Je soufflais un peu après ma tirade, alors que Juán et Esméralda me regardaient avec de grands yeux.
- Tes paroles nous touchent beaucoup, petite enfant, surtout venant d'une personne ayant été élevée dans les mœurs, les coutumes et les croyances de ceux que tu appelle primates, déclara alors une voix assez grave, de l'autre côté du feu.
Je levais les yeux et regardais celui qui venait de parler. Il m'était familier. Je me souvins alors qu'il s'agissait du colosse qui avait transporté António dans la tente médicale lors de notre arrivée.
- Quel est ton nom, petite enfant ? demanda-t-il.
- Amélyssa, et vous monsieur ?
Il éclata de rire, bien vite suivit des autres. Je lançais un regard interrogateur à Juán, qui se calma un peu pour me répondre.
- Ici, ces mesures de politesse ne sont pas nécessaires. On s'appelle par nos noms ou nos surnoms, pas de monsieurs ou d'autres trucs comme ça, dit-il. Et surtout pas avec Lorenzo !
J'hochais la tête, et pris le temps d'observer chacune des personnes présentes. Au total, nous étions treize autour du feu, chacun installé sur un coussin. Deux étaient vides. J'imagine que l'un est pour António, mais pour qui est le second ? Je remarquais bien vite qu'ils détournaient leur regard chaque fois qu'il se posait sur le second coussin. Ça devait être quelque chose de grave. Je décidais donc de poser mes questions plus tard. Ils se présentèrent.
En partant de ma droite, il y avait Juán, puis la veille femme qui m'avait servit le ragout du nom de Sheyenne, sa fille (le même âge que moi) du nom de Shana, son époux Pedro, leur fils de neuf ans Tiago, un homme de la trentaine avec une barbe mal rasée appelé Tayson, sa femme Keja, le colosse Lorenzo, ses jumeaux de 27 ans Miguel et Manuel, un garçon d'environ mon âge à l'air sombre et peu bavard, Darjan, puis Esméralda.

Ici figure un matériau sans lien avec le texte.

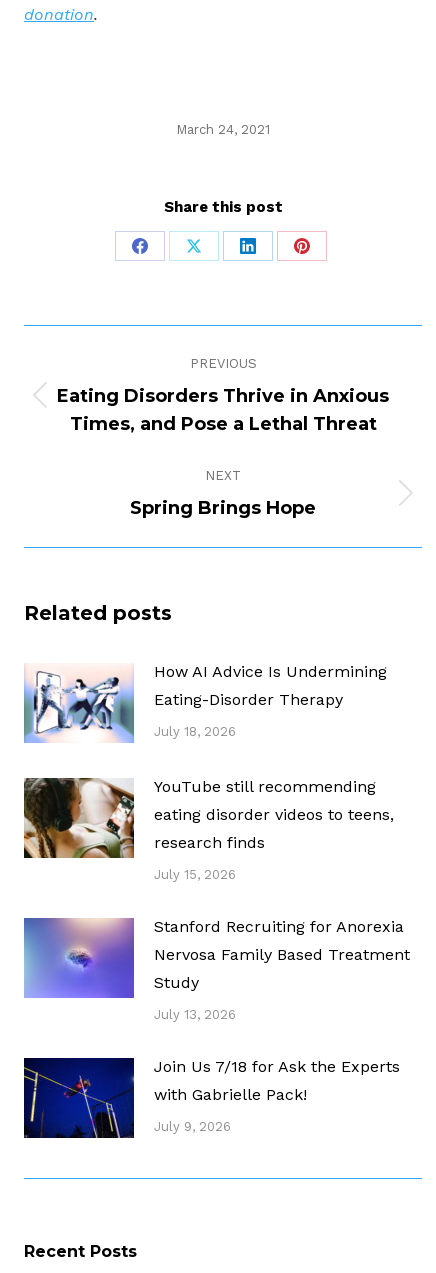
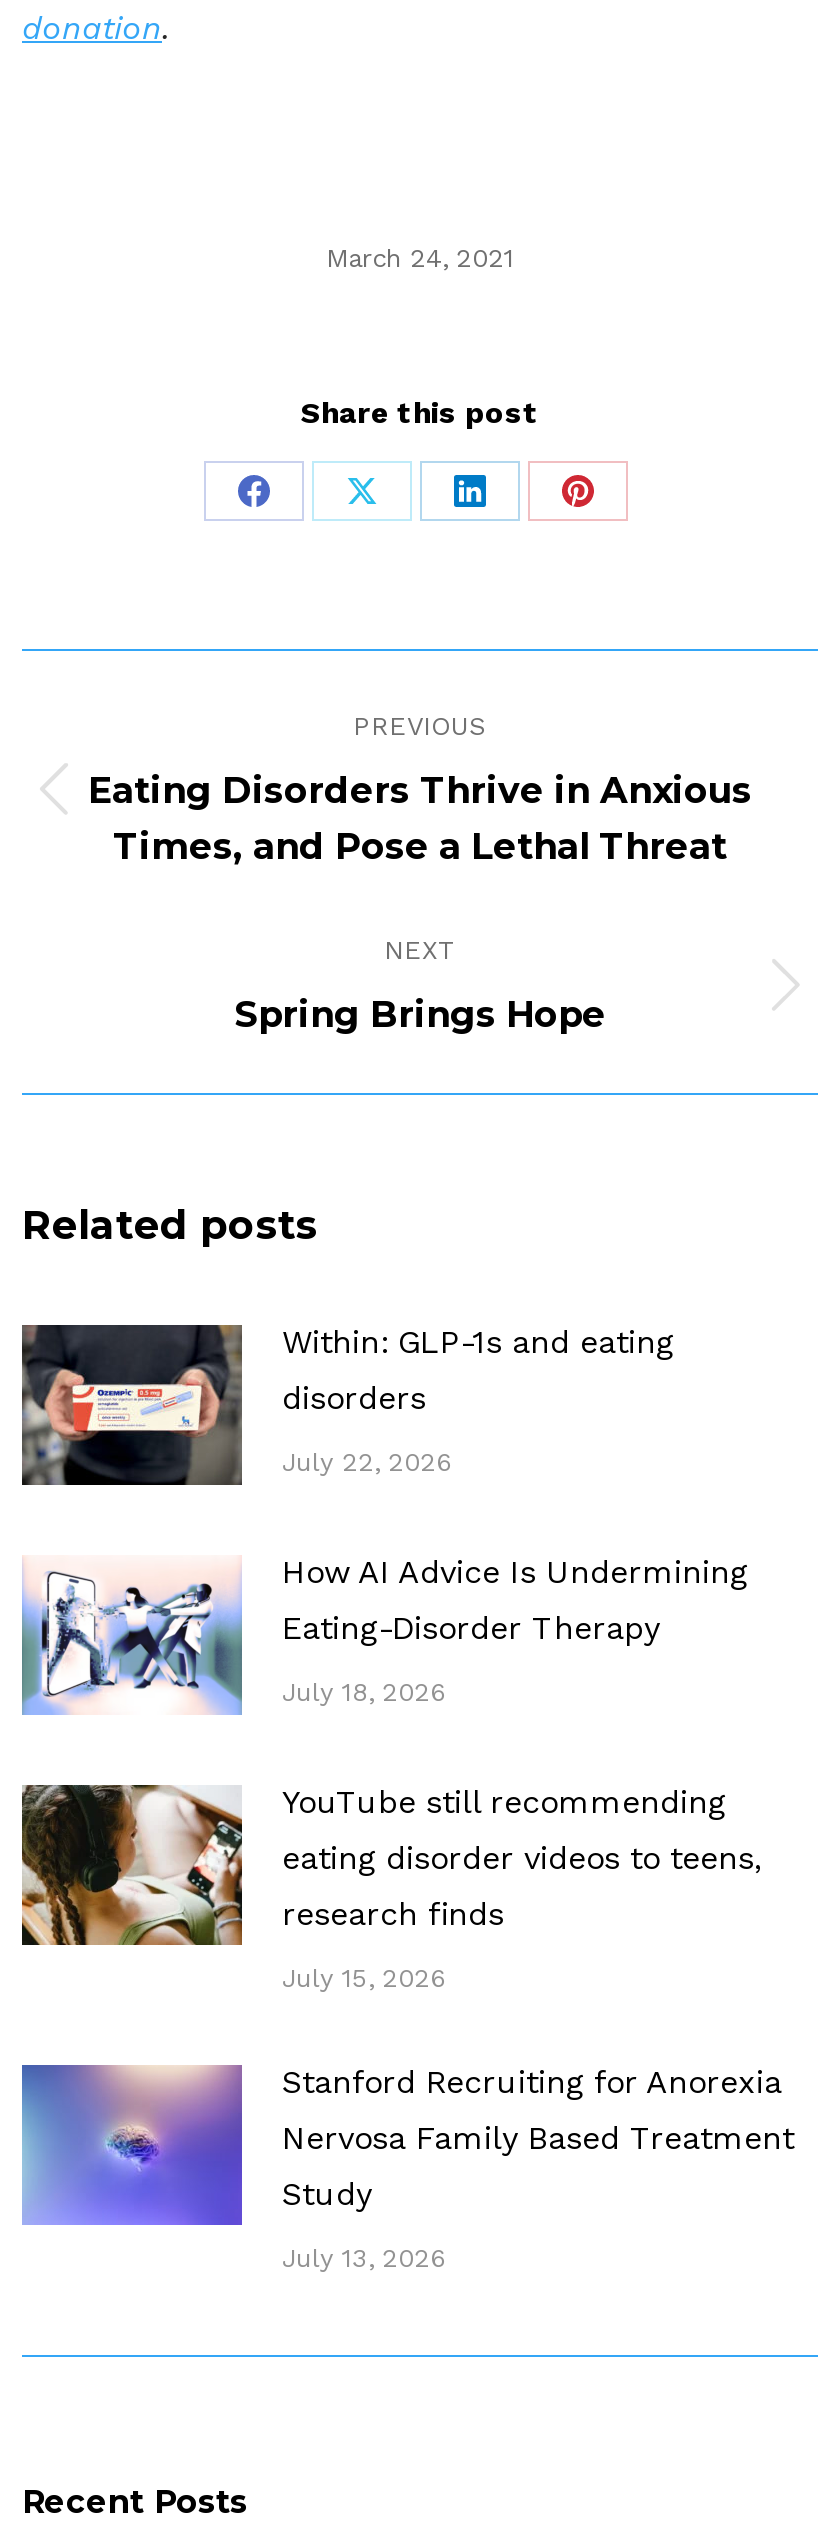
none -> [20,1323,674,1487] [image] | Within: GLP-1s and eating | disorders | July 22, 2026
moved [22,662,410,1022] -> [18,1553,794,2273]: [image] | How AI Advice Is Undermining | Eating-Disorder Therapy | ... | Study | July 13, 2026
[23,1057,400,1139] [image] | Join Us 7/18 for Ask the Experts | with Gabrielle Pack! | July 9, 2026 -> none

D'après ce que j'avais comprit, cette ville était constituée de plusieurs clans, de petits groupes qui travaillent ensemble dans des spécialités différentes pour rapporter plus. À la fin, tout l'argent qui restait après être passé par le Collecteur était distribué à tout le monde à part égale si, bien sûr, tout le monde avait bien travaillé. Si l'un d'eux ne faisait rien, il n'avait rien. J'admirais leur fonctionnement et surtout la confiance aveugle qu'ils plaçaient les uns dans les autres. Je souris alors que Tayson racontait une blague. Je me sentais bien, à ma place, et j'avais hâte de commencer ma nouvelle vie pour de bon. J'avais hâte de laisser mon passé derrière moi, et de regarder vers l'avant. Oui, j'avais vraiment hâte.